Zoe Phin should read ch. 3 of Bode (1945). Feedback math seems counterintuitive till you work through the math and understand the equations.

Zoe Phin
Reply to  Zoe Phin
March 25, 2018 3:45 pm

Lord CM,
What does Bode say about applying feedbacks to Temperature? What about Cheese? Does Cheese create more cheese?
My friend on youtube has a good channel “Bode Lang”, which has a good primer in the falseness of Liberals. It’s pretty good for young people. Pass it on.
Thank you. – Zoe.

March 25, 2018 11:16 am

Stephanie Hawking:
Can I correct your post for you?
But faultyclimate science is telling us human activity is causing Earth to retain more energy and we must reduce emissions of CO2 (and other GHGs) as soon as possible to avoid climate disruption.
I accept arithmetic but still believe the indoctrination I have received but when I add or put 2 and 2 together I get 22.help me please

Stephanie Hawking
Reply to  Steve Richards
March 25, 2018 12:23 pm

I have been honoured with the description “wit” by Richard Greene. In keeping with the spirit of things, may I congratulate you – half way to being a wit…
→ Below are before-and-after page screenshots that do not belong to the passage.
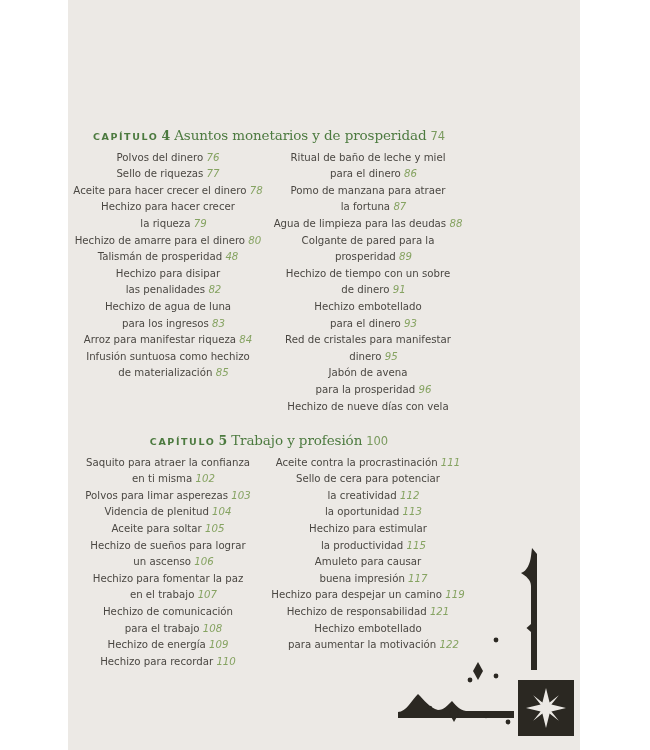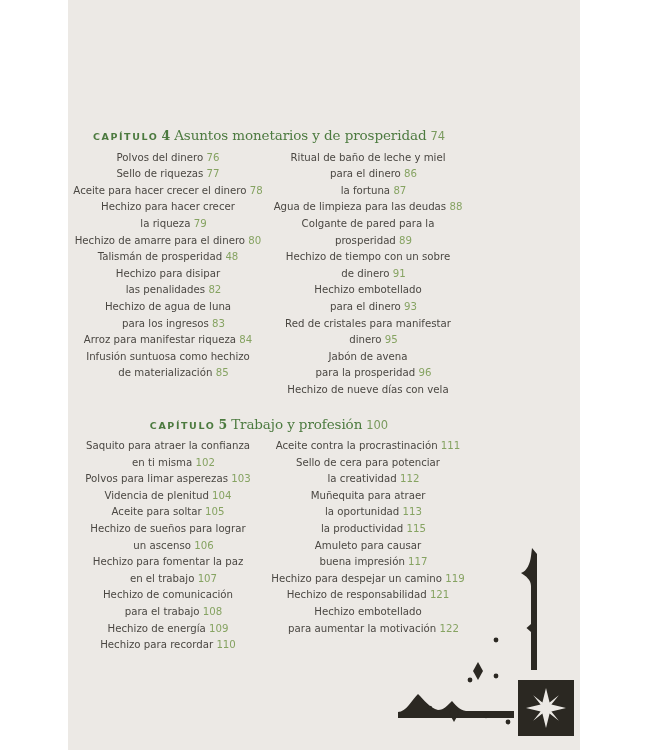"76" .pg { font-style: none -> italic }
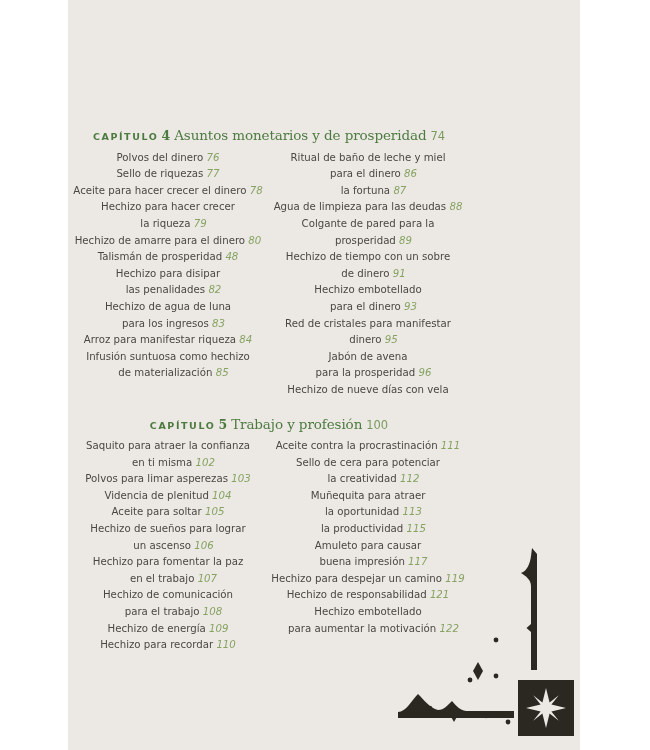"Pomo de manzana para atraer" div.entry { html: none -> <div><span>Pomo de manzana para atraer</span></div> }
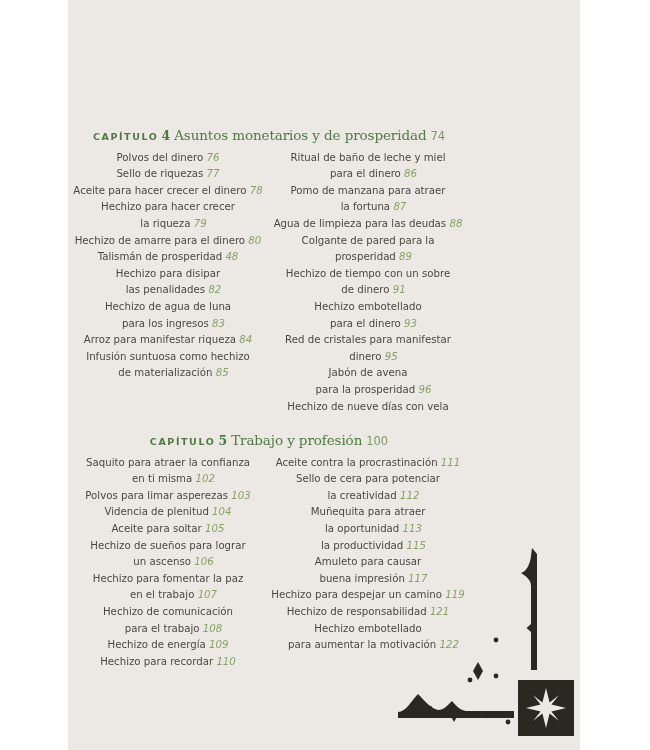"Muñequita para atraer" div.entry { html: <div><span>Muñequita para atraer</span></div> -> none }
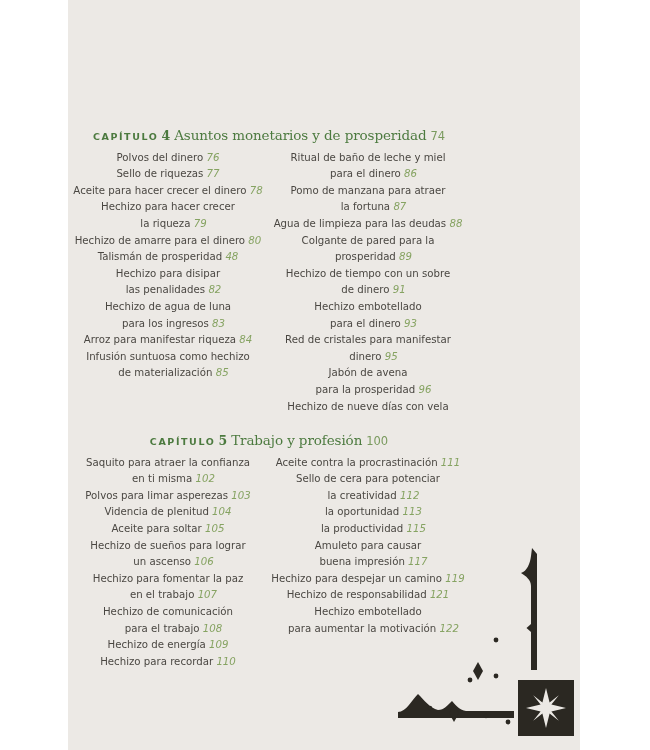"Hechizo para estimular" div.entry { html: none -> <div><span>Hechizo para estimular</span></div> }
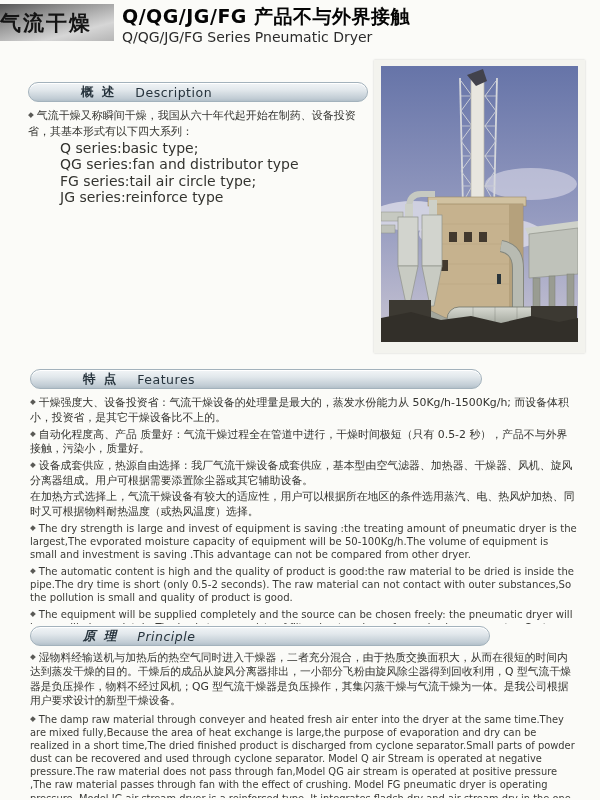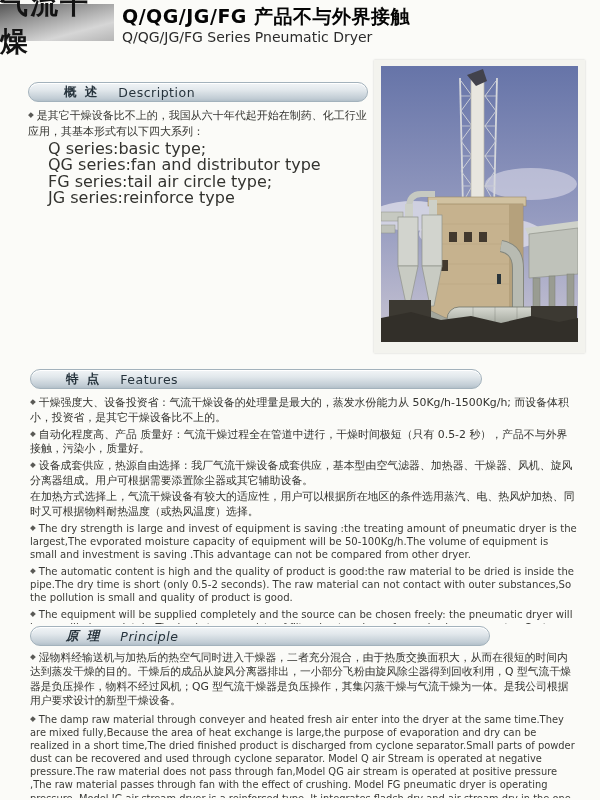"气流干燥" .brand-box { font-size: 28px -> 21px }
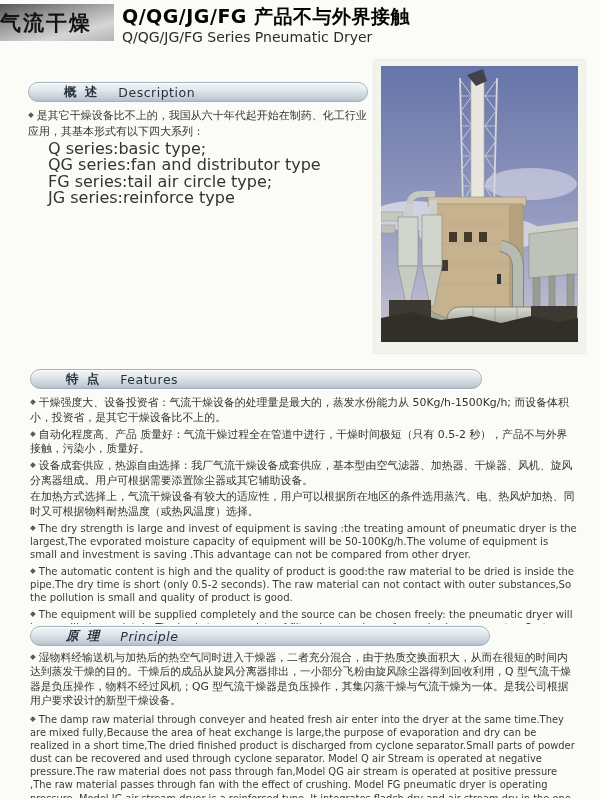"概 述" .section-bar { padding-left: 35px -> 52px }
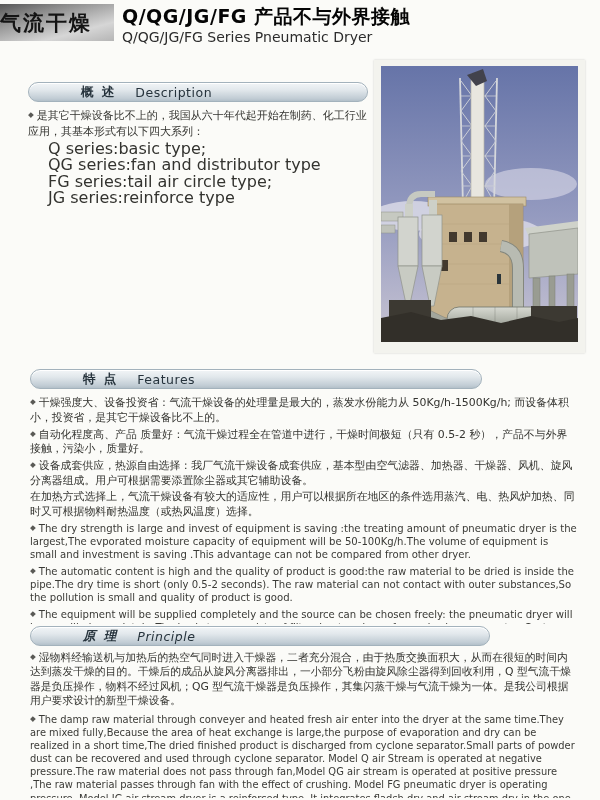"是其它干燥设备比不上的，我国从六十年代起开始在制药、化工行业应用，其基本形式有以" span { text: 是其它干燥设备比不上的，我国从六十年代起开始在制药、化工行业应用 -> 气流干燥又称瞬间干燥，我国从六十年代起开始在制药、设备投资省 }
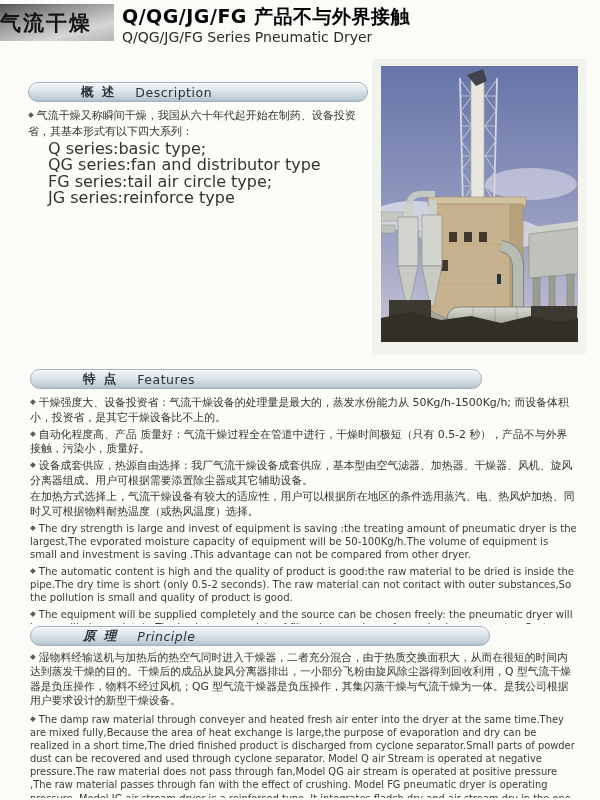"Q series:basic type;" .desc-en-list { font-size: 16px -> 14px; margin-left: 20px -> 32px }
Reply to  Stephanie Hawking
March 25, 2018 3:09 pm

The issue is simple: does emission temperature induce a feedback response? Feedback theory says it does. Our test rigs say it does. Mainstream science says it does. Mainstream climate science is at odds with reality.

Zoe Phin
Reply to  Stephanie Hawking
March 25, 2018 3:52 pm

CM, depends on what you mean by feedback. co2 only acts as a Radiative warming agent around its Temperature dependant sublimation point (-78.5C). But we don’t call it a feedback, but a phase change.
As you can see here, co2 only warms in a tiny grey area centered at 666 wavenumber and ~200mbar (whereever co2 is -78.5C):
http://rtweb.aer.com/rc_kcp.gif
Which is why co2 is considered a natural coolant. Why should co2 work differently in HVAC applications and atmosphere? Are you saying co2 knows or cares where the IR comes from? That’s a hoot.